Your objective >>
Your copy of the entries below should hold exactly the lines from the one containing "align-items: none ->" to the one containing "text-align: none ->", inclusive, and no pictures.

** Listed entries follows **

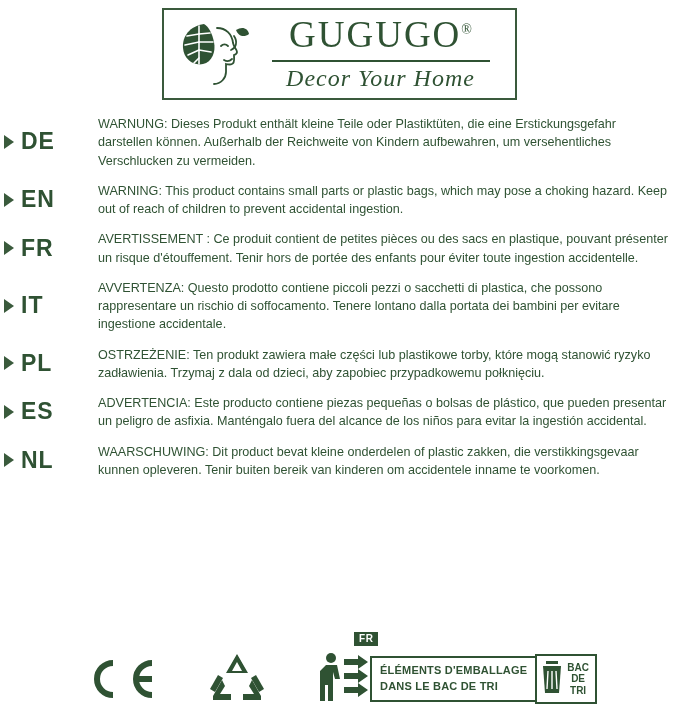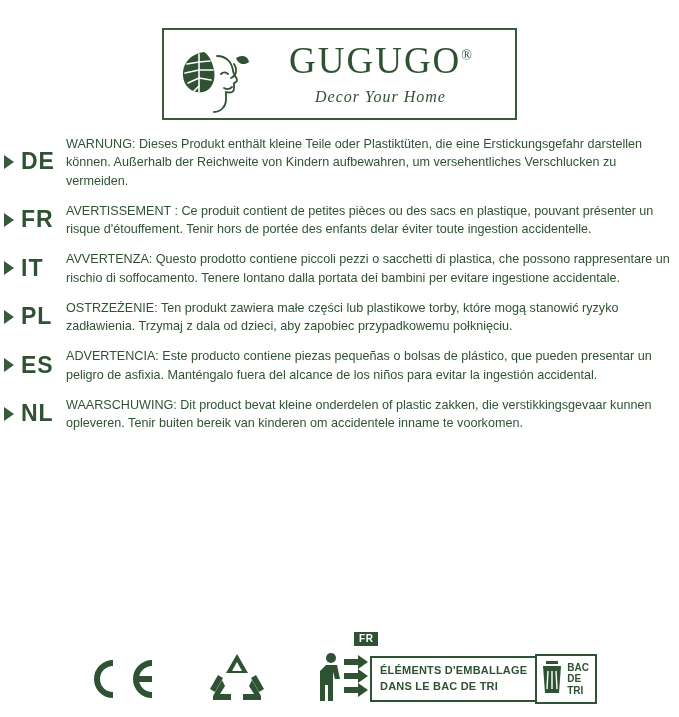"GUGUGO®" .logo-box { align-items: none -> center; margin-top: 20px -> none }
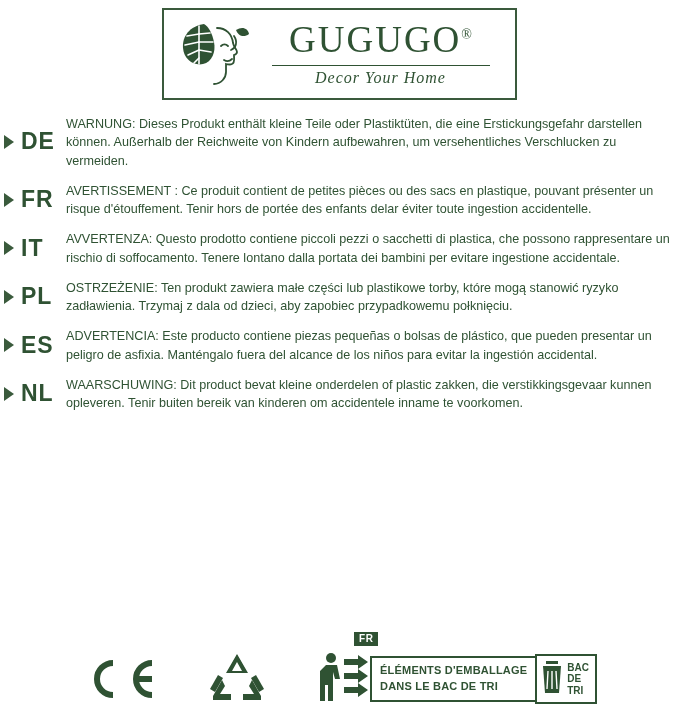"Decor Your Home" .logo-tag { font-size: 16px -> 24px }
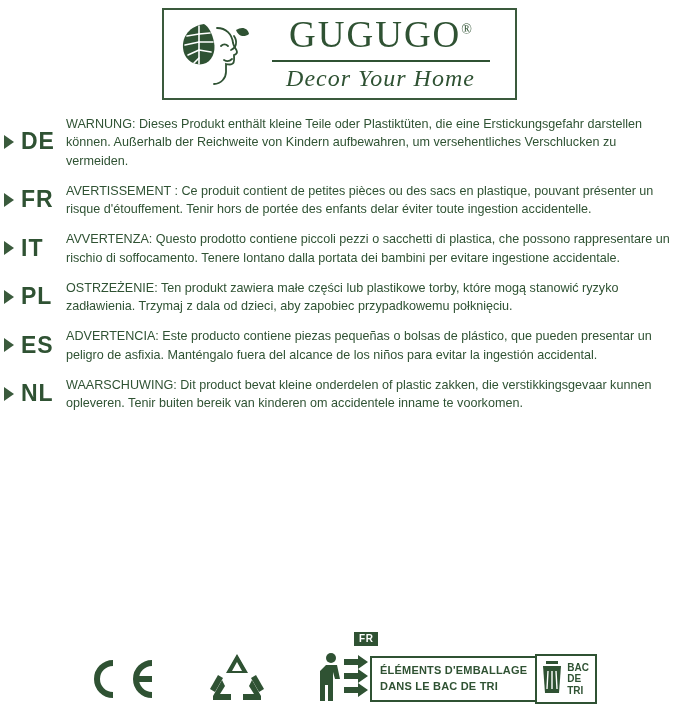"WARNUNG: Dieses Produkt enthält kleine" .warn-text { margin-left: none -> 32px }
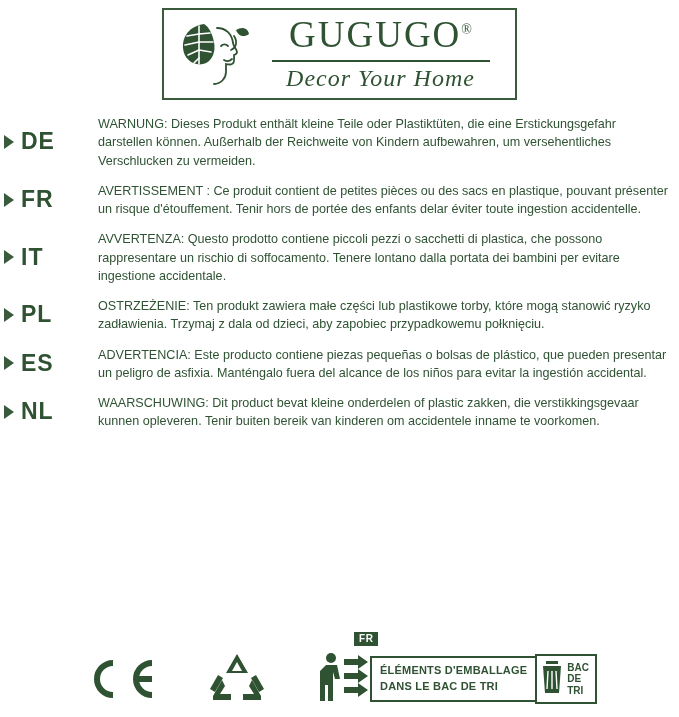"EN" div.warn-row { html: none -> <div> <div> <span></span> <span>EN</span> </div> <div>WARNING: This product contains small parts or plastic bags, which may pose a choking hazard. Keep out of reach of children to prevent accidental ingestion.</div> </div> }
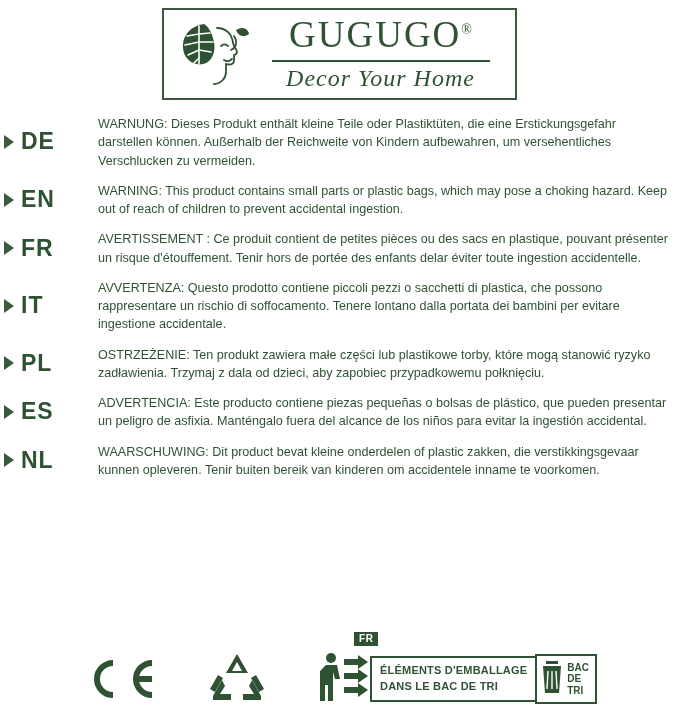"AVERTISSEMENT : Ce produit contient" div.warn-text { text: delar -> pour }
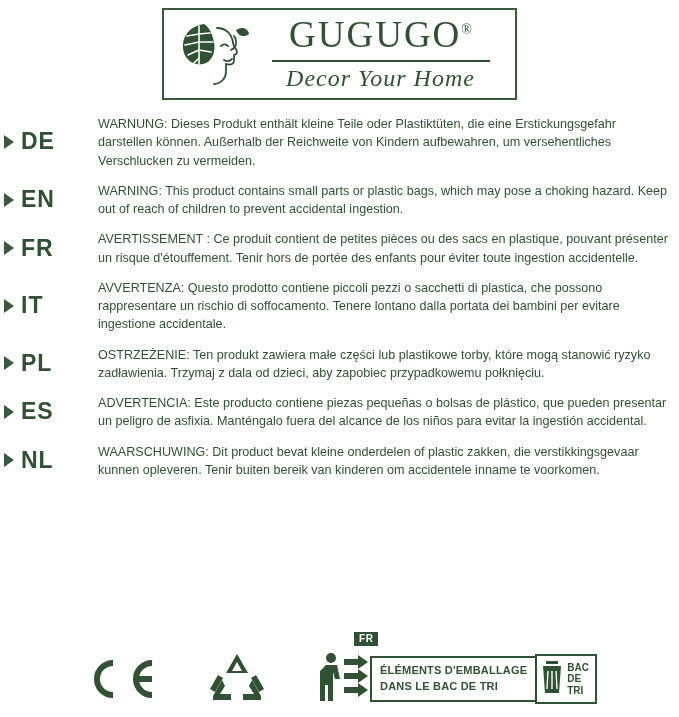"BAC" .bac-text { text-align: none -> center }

** End of Listed entries **
** Listed entries follows **

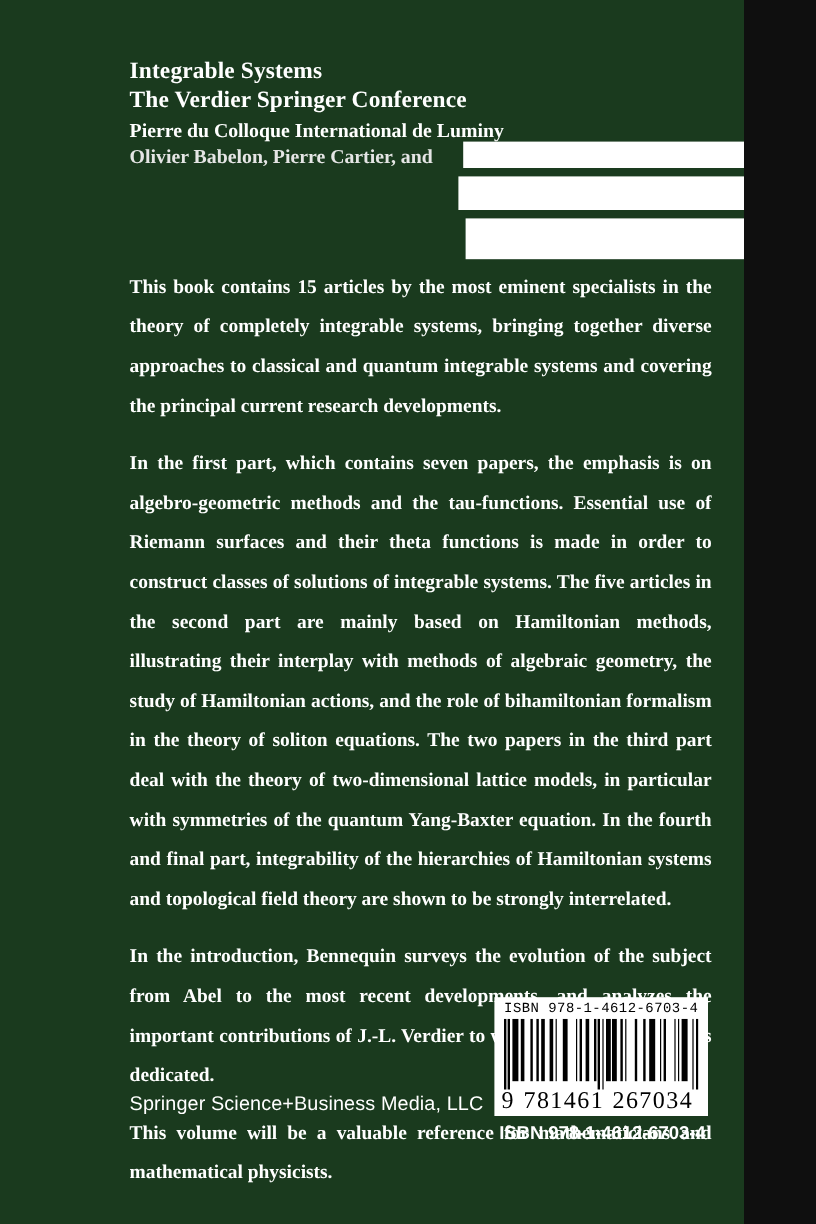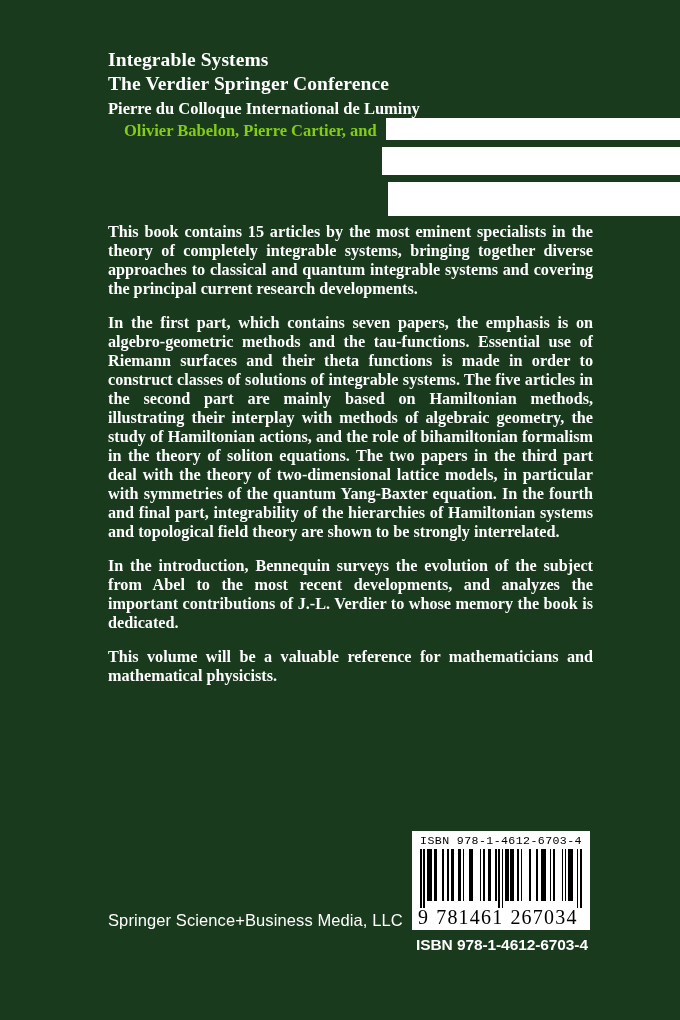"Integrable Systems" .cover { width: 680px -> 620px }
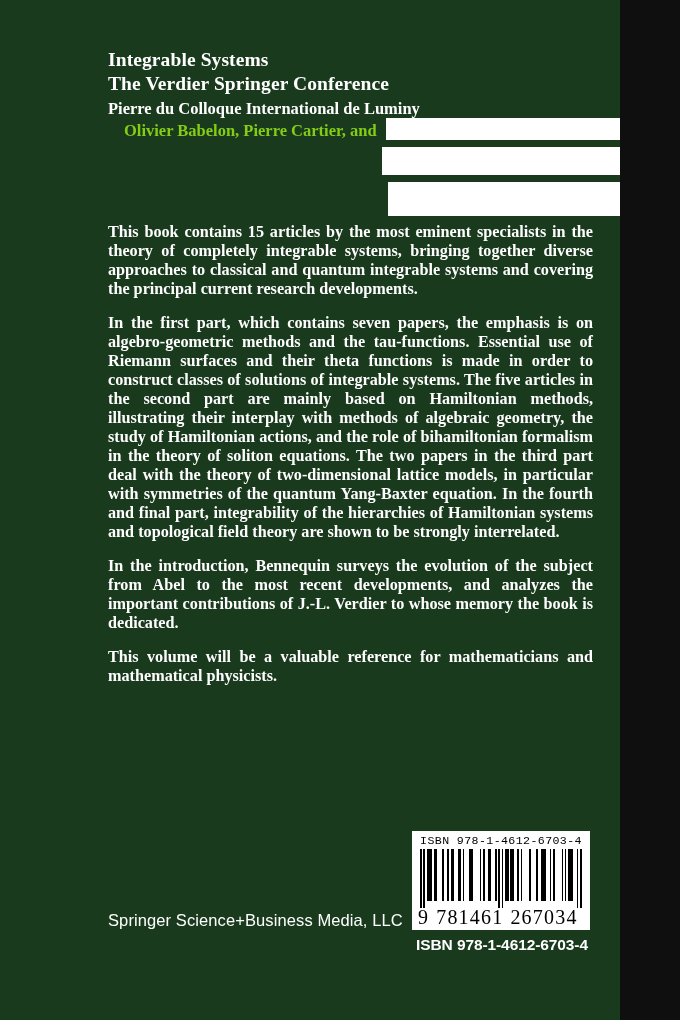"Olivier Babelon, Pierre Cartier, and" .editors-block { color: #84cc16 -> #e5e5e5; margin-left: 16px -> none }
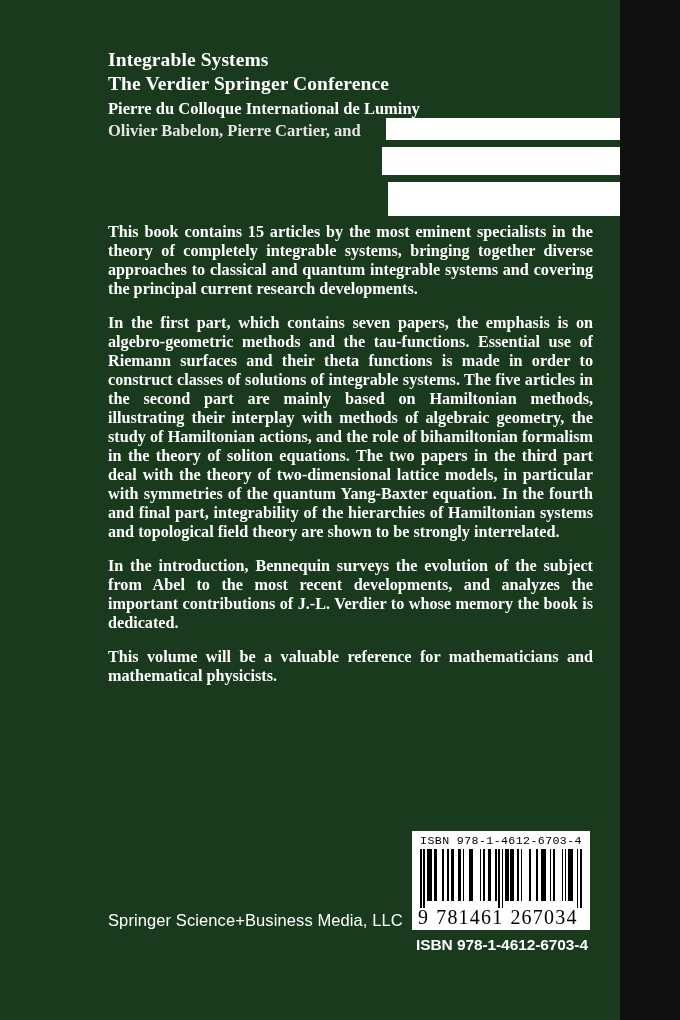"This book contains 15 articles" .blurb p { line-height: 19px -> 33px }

** End of Listed entries **
** Listed entries follows **

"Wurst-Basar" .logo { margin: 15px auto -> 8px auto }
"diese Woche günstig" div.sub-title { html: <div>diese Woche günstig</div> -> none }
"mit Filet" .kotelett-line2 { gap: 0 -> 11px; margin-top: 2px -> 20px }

** End of Listed entries **

Task output >>
"GUGUGO®" .logo-box { align-items: none -> center; margin-top: 20px -> none }
"Decor Your Home" .logo-tag { font-size: 16px -> 24px }
"WARNUNG: Dieses Produkt enthält kleine" .warn-text { margin-left: none -> 32px }
"EN" div.warn-row { html: none -> <div> <div> <span></span> <span>EN</span> </div> <div>WARNING: This product contains small parts or plastic bags, which may pose a choking hazard. Keep out of reach of children to prevent accidental ingestion.</div> </div> }
"AVERTISSEMENT : Ce produit contient" div.warn-text { text: delar -> pour }
"BAC" .bac-text { text-align: none -> center }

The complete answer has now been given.